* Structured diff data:
● ● ● ● ● ● ●

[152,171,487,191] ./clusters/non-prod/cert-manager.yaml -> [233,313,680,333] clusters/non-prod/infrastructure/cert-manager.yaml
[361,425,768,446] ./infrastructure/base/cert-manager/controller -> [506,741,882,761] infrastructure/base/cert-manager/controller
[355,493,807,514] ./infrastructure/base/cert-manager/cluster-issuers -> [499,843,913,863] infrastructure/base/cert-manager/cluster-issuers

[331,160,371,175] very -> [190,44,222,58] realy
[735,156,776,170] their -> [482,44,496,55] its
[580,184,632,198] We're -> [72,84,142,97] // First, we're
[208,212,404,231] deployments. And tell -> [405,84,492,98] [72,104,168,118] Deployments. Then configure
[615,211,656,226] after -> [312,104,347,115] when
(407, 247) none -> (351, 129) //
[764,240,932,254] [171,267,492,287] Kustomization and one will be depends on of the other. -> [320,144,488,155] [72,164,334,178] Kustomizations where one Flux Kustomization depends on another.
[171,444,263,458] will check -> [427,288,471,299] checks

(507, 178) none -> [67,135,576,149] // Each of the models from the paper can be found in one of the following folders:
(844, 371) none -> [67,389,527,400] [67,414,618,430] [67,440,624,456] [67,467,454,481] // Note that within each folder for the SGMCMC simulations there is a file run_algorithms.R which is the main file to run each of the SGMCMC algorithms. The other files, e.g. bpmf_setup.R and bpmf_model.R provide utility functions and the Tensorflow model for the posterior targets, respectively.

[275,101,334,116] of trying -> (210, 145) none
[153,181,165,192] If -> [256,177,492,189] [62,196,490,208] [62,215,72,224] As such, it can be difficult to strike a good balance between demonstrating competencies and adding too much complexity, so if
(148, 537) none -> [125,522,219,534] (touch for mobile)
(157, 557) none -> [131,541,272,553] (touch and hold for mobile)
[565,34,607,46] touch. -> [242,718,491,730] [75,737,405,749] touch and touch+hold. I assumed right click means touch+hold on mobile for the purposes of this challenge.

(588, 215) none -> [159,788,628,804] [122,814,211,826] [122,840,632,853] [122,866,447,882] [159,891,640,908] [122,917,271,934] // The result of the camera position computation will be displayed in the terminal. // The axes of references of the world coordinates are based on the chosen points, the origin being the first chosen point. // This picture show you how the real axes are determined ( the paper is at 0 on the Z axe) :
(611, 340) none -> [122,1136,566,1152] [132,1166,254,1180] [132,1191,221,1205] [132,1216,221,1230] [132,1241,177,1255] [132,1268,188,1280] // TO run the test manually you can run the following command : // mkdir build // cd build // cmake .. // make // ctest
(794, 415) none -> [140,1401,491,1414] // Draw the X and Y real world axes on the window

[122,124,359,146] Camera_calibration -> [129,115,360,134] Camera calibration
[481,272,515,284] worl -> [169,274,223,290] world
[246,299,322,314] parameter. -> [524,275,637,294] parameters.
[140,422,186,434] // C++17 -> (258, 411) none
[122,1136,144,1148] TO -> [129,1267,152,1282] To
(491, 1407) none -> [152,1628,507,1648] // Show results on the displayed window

● ● ● ● ● ● ●

* ABOUT THIS TASK: The reply should consist of the records, reproduced exactly.

* ANSWER TO THE PROBLEM:
[152,171,487,191] ./clusters/non-prod/cert-manager.yaml -> [233,313,680,333] clusters/non-prod/infrastructure/cert-manager.yaml
[361,425,768,446] ./infrastructure/base/cert-manager/controller -> [506,741,882,761] infrastructure/base/cert-manager/controller
[355,493,807,514] ./infrastructure/base/cert-manager/cluster-issuers -> [499,843,913,863] infrastructure/base/cert-manager/cluster-issuers

[331,160,371,175] very -> [190,44,222,58] realy
[735,156,776,170] their -> [482,44,496,55] its
[580,184,632,198] We're -> [72,84,142,97] // First, we're
[208,212,404,231] deployments. And tell -> [405,84,492,98] [72,104,168,118] Deployments. Then configure
[615,211,656,226] after -> [312,104,347,115] when
(407, 247) none -> (351, 129) //
[764,240,932,254] [171,267,492,287] Kustomization and one will be depends on of the other. -> [320,144,488,155] [72,164,334,178] Kustomizations where one Flux Kustomization depends on another.
[171,444,263,458] will check -> [427,288,471,299] checks

(507, 178) none -> [67,135,576,149] // Each of the models from the paper can be found in one of the following folders:
(844, 371) none -> [67,389,527,400] [67,414,618,430] [67,440,624,456] [67,467,454,481] // Note that within each folder for the SGMCMC simulations there is a file run_algorithms.R which is the main file to run each of the SGMCMC algorithms. The other files, e.g. bpmf_setup.R and bpmf_model.R provide utility functions and the Tensorflow model for the posterior targets, respectively.

[275,101,334,116] of trying -> (210, 145) none
[153,181,165,192] If -> [256,177,492,189] [62,196,490,208] [62,215,72,224] As such, it can be difficult to strike a good balance between demonstrating competencies and adding too much complexity, so if
(148, 537) none -> [125,522,219,534] (touch for mobile)
(157, 557) none -> [131,541,272,553] (touch and hold for mobile)
[565,34,607,46] touch. -> [242,718,491,730] [75,737,405,749] touch and touch+hold. I assumed right click means touch+hold on mobile for the purposes of this challenge.

(588, 215) none -> [159,788,628,804] [122,814,211,826] [122,840,632,853] [122,866,447,882] [159,891,640,908] [122,917,271,934] // The result of the camera position computation will be displayed in the terminal. // The axes of references of the world coordinates are based on the chosen points, the origin being the first chosen point. // This picture show you how the real axes are determined ( the paper is at 0 on the Z axe) :
(611, 340) none -> [122,1136,566,1152] [132,1166,254,1180] [132,1191,221,1205] [132,1216,221,1230] [132,1241,177,1255] [132,1268,188,1280] // TO run the test manually you can run the following command : // mkdir build // cd build // cmake .. // make // ctest
(794, 415) none -> [140,1401,491,1414] // Draw the X and Y real world axes on the window

[122,124,359,146] Camera_calibration -> [129,115,360,134] Camera calibration
[481,272,515,284] worl -> [169,274,223,290] world
[246,299,322,314] parameter. -> [524,275,637,294] parameters.
[140,422,186,434] // C++17 -> (258, 411) none
[122,1136,144,1148] TO -> [129,1267,152,1282] To
(491, 1407) none -> [152,1628,507,1648] // Show results on the displayed window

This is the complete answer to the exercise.